* **Work required**
Count the lines in the records below that contain the word "items", and give only that number.

============

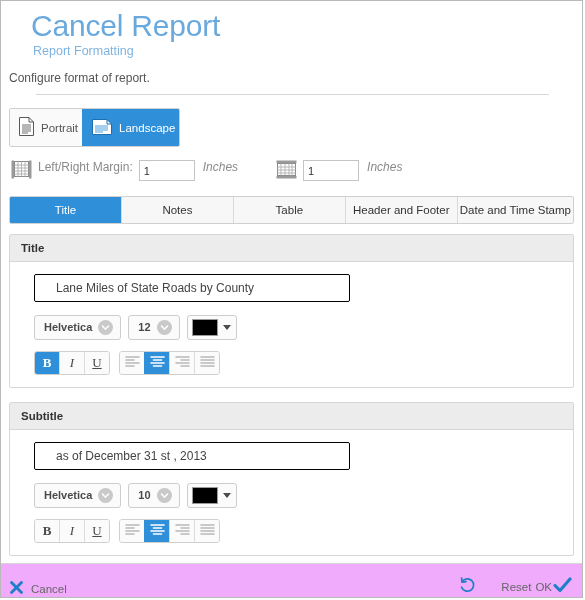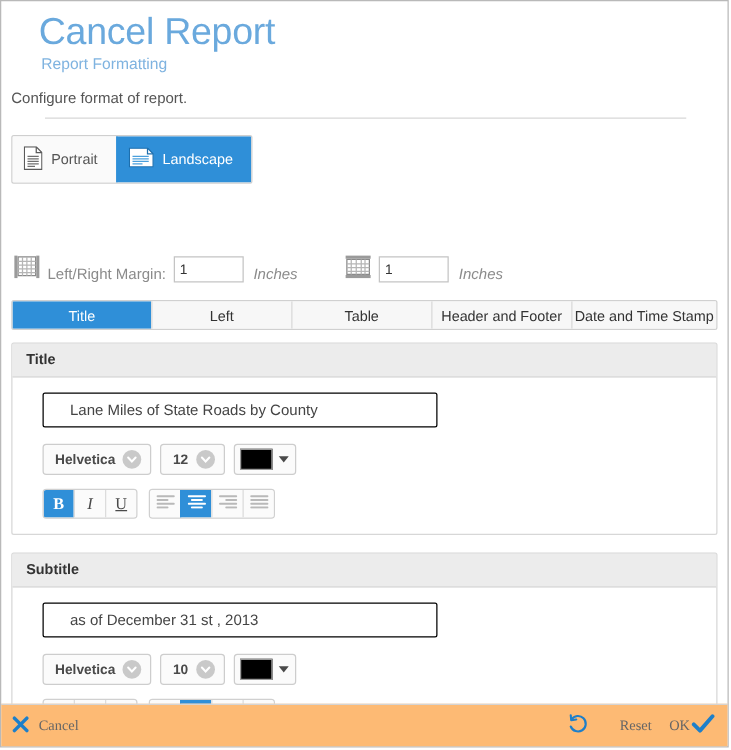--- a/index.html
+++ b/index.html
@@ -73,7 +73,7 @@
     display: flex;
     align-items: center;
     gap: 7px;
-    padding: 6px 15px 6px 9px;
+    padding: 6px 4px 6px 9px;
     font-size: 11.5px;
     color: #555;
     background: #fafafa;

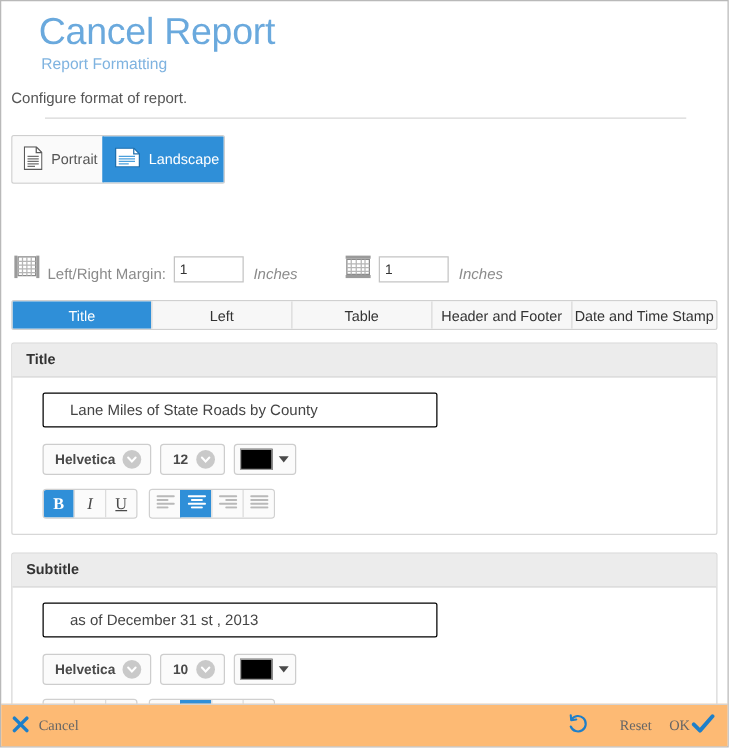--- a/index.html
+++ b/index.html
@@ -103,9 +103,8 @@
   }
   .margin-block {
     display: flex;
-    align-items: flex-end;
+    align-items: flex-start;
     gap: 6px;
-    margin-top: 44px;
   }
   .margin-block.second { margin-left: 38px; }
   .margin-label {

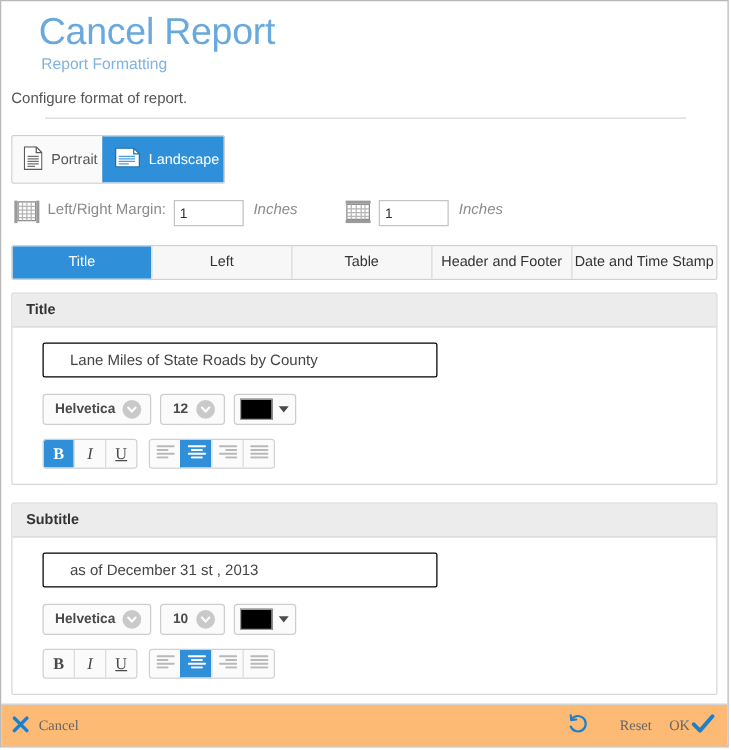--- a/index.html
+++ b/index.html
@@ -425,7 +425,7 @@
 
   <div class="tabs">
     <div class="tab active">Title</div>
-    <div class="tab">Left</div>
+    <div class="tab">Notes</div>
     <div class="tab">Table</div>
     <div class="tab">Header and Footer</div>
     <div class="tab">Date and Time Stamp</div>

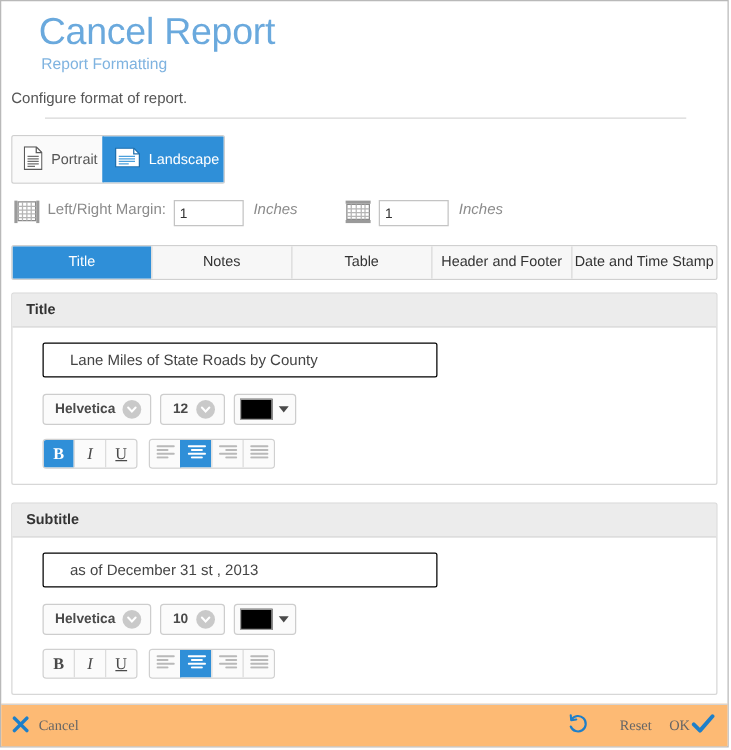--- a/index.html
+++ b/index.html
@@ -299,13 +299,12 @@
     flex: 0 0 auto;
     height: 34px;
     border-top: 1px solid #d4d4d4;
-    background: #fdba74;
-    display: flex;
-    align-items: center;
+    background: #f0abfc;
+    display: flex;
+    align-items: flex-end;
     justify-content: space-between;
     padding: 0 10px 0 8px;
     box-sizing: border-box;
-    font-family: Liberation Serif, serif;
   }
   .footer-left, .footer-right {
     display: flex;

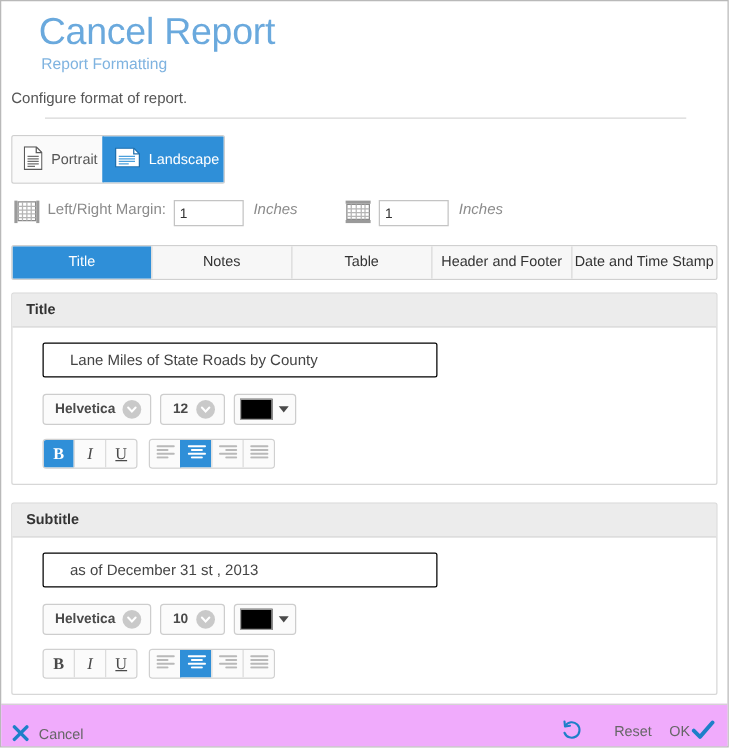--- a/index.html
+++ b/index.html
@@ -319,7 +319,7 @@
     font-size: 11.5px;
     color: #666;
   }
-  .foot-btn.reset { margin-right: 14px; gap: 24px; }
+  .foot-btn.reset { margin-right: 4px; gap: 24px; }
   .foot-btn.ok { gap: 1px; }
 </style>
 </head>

============

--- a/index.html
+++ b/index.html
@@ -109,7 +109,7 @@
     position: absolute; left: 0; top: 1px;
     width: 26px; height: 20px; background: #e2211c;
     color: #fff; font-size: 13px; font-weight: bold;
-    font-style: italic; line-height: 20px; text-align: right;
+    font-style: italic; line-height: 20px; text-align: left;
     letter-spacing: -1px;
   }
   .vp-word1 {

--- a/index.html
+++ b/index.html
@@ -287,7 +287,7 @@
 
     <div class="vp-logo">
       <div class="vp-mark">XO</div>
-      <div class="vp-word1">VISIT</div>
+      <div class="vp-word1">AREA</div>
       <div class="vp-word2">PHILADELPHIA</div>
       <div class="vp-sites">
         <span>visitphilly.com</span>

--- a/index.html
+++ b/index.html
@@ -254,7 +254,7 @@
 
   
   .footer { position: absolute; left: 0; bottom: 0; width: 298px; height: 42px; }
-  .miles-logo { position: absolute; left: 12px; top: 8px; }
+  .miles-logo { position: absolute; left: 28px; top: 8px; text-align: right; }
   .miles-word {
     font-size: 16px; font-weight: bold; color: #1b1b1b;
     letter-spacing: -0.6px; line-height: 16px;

============

* **Response to the exercise**
5